Vue partielle de la balustrade avec les statues de Yolande
de Gueldre et de Gilles Binchois
Voyons qui sont les deux statuaires :
Franz Vermeylen
Il
naquit à Louvain le 25 novembre 1857, fils et élève du sculpteur Jans-Franz
Vermeylen, avec qui il restaura des églises à Anvers et à Liège. Il fut aussi
l’élève d’Auguste Dumont à Paris
Il
sculpta surtout des bustes, médaillons et portraits. Il travailla aux statues
du square du Petit Sablon à Bruxelles, fit le Charles-Quint du palais du Grand
Conseil de Malines. Binche lui confia aussi les statuettes des poutres de la collégiale Saint-Ursmer.
Franz
Vermeylen habitait rue des Récollets à Louvain où il mourut le 18 décembre
1922.
Edmond de Valériola
Il
fut élève de l’Académie royale des beaux-arts de
Bruxelles de 1894 à 1904. Il participa au concours pour
le Prix de Rome en 1900, 1903 et 1906. Il
était tout autant portraitiste que médailleur.

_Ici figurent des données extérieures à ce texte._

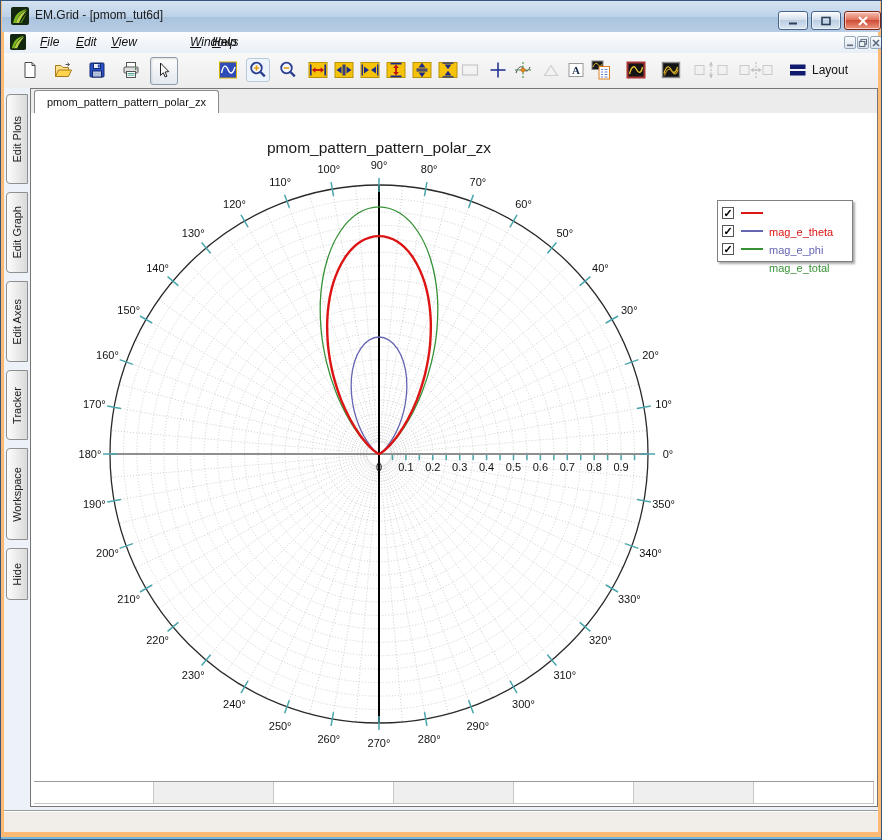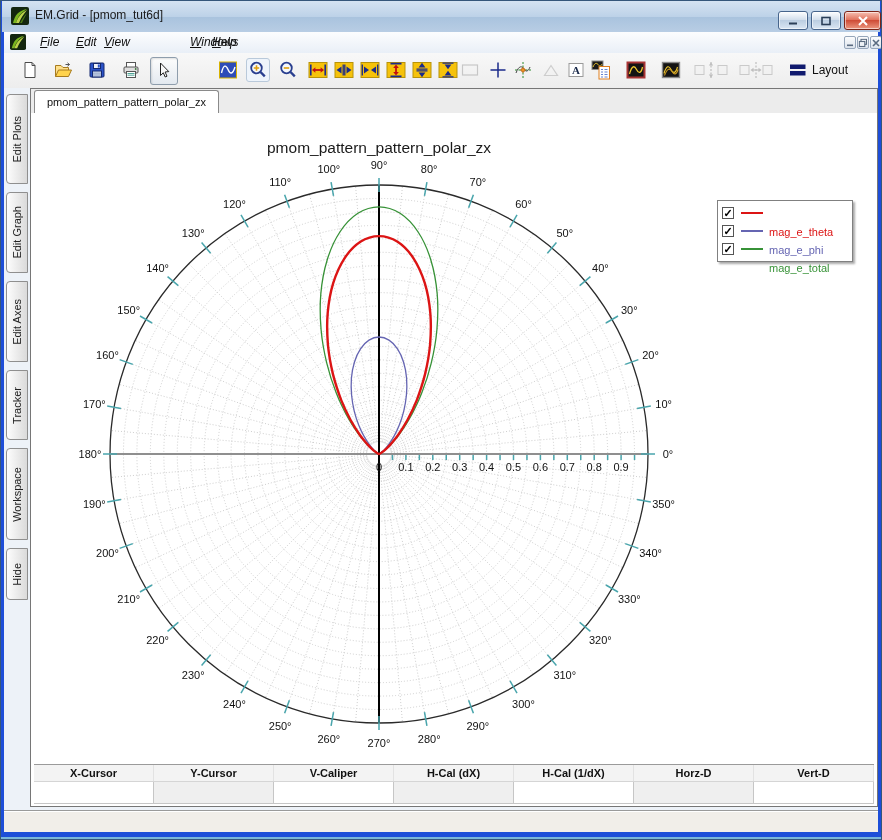--- a/index.html
+++ b/index.html
@@ -3,7 +3,7 @@
 <meta charset="utf-8">
 <style>
   html,body{margin:0;padding:0;background:#d8d8d8;font-family:"Liberation Sans",sans-serif;}
-  .window{position:relative;width:882px;height:840px;background:#1d4ed8;border:1px solid #35567a;box-sizing:border-box;overflow:hidden;}
+  .window{position:relative;width:882px;height:840px;background:#fdba74;border:1px solid #35567a;box-sizing:border-box;overflow:hidden;}
   
   .titlebar{position:absolute;left:1px;top:0;right:1px;height:31px;
     background:linear-gradient(#d5e3f2,#bdd2e8 50%,#a9c3de 51%,#b8cde4);}

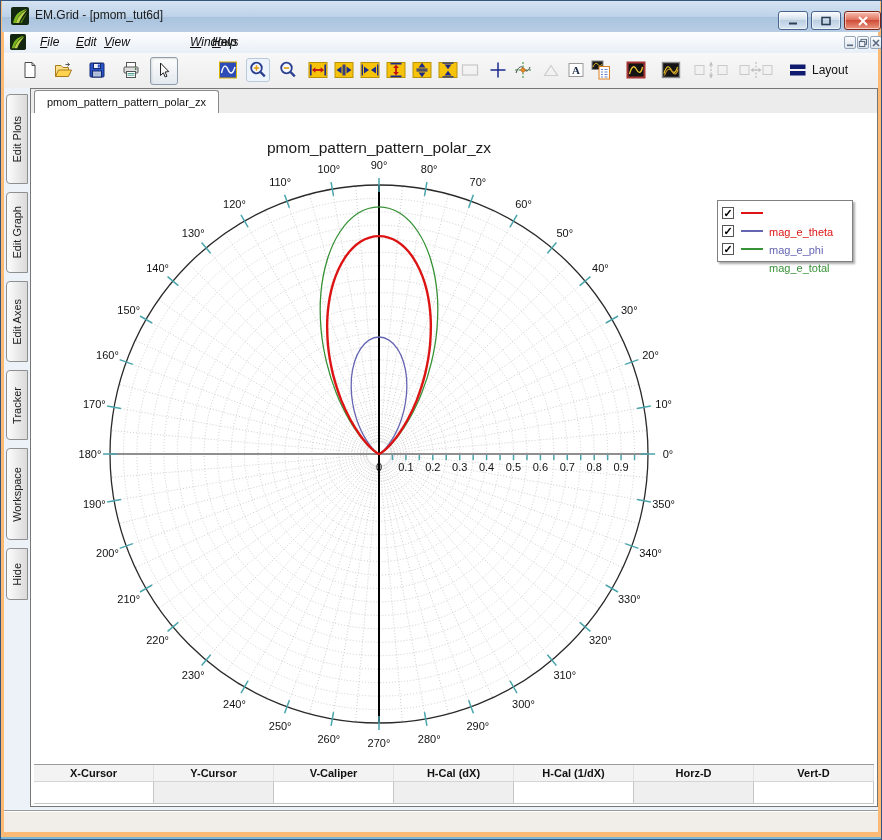--- a/index.html
+++ b/index.html
@@ -109,7 +109,7 @@
     <div id="menu-items">
         <div class="menu-item" style="left: 32px;"><span class="u">F</span>ile</div>
         <div class="menu-item" style="left: 68px;"><span class="u">E</span>dit</div>
-        <div class="menu-item" style="left: 96px;"><span class="u">V</span>iew</div>
+        <div class="menu-item" style="left: 103px;"><span class="u">V</span>iew</div>
         <div class="menu-item" style="left: 140px; margin-left: 42px;"><span class="u">W</span>indows</div>
         <div class="menu-item" style="left: 204px;"><span class="u">H</span>elp</div>
       </div>

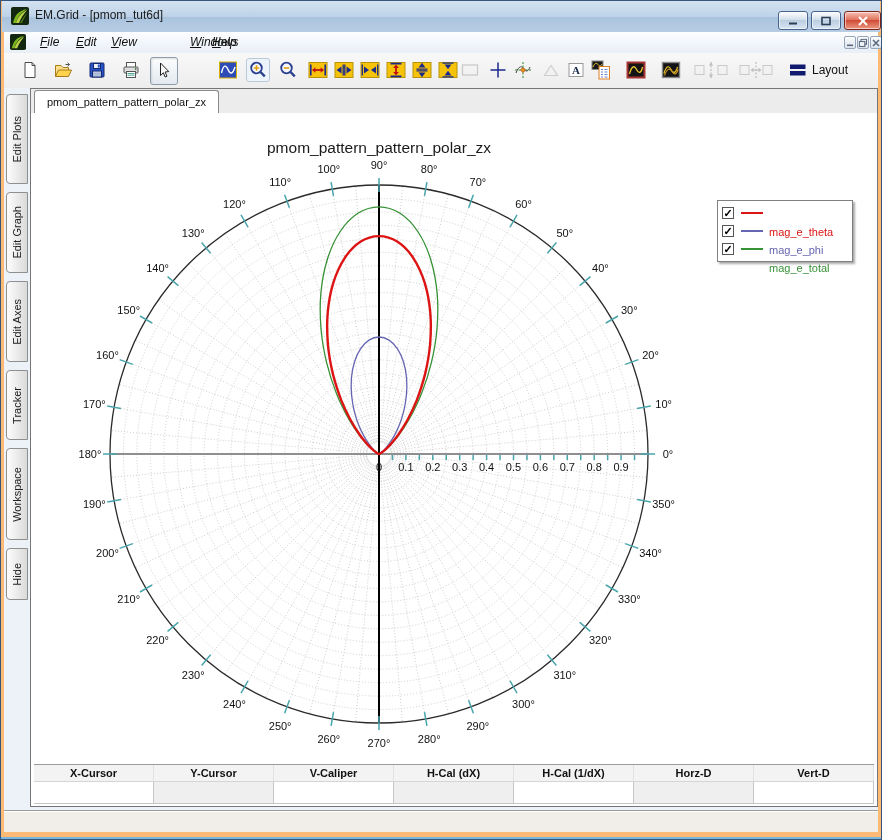--- a/index.html
+++ b/index.html
@@ -570,15 +570,6 @@
             </div>
           </div>
         <div class="readout" id="readout">
-            <div class="ro-head">
-              <div>X-Cursor</div>
-              <div>Y-Cursor</div>
-              <div>V-Caliper</div>
-              <div>H-Cal (dX)</div>
-              <div>H-Cal (1/dX)</div>
-              <div>Horz-D</div>
-              <div>Vert-D</div>
-            </div>
             <div class="ro-cells">
               <div></div>
               <div></div>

On connaît de lui le Buste de Jules Bordet,
celui d'Edmond
Serneels à Etterbeek,
le monument James Ensor commandé par la ville d’Ostende
et celui de Prosper-Henri Devos dans le Parc Astrid à Anderlecht.
Vue partielle de la balustrade avec les statues de
Marguerite d’York
et d’Arnould de Binche
[1]
Langerock Pierre François Clément Isidore, né à Gand 19 septembre 1859, décédé à Louvain, le
14 septembre1923.
Ses œuvres appartiennent principalement au style néo-gothique. Il a également effectué de
nombreuses restaurations, notamment celles de l’hôtel de ville, de la
collégiale Saint-Ursmer et de la chapelle du Vieux cimetière.
[2] 20.10-1910, lettre de M. Lagasse de Locht,
président de la Commission royale des Monuments et Sites au Ministre des
Sciences et des Arts, François Schollaert.
[3] 9-3-1910, lettre du Ministère des
Sciences et des arts au bourgmestre Eugène Derbaix
[4] Lettre du 19-2-1911.
[5] 20-9-1910, lettre du Ministère des Sciences et
des Arts au bourgmestre Derbaix.
[6] Les pierres de la balustrade ont été
fournies par les carrières et scieries de petit granit Veuve Vincent Gauthier
et Cie., de Soignies
[7] A .V.B. 01-10-04-33.
[8] N. DELPORTE, Binche et sa région à travers les âges, Binche, 1937, p. 194.
[9] Rapport de la Commission royale des
Monuments et des Sites au Ministre des Sciences et des Arts, Paul Lambotte.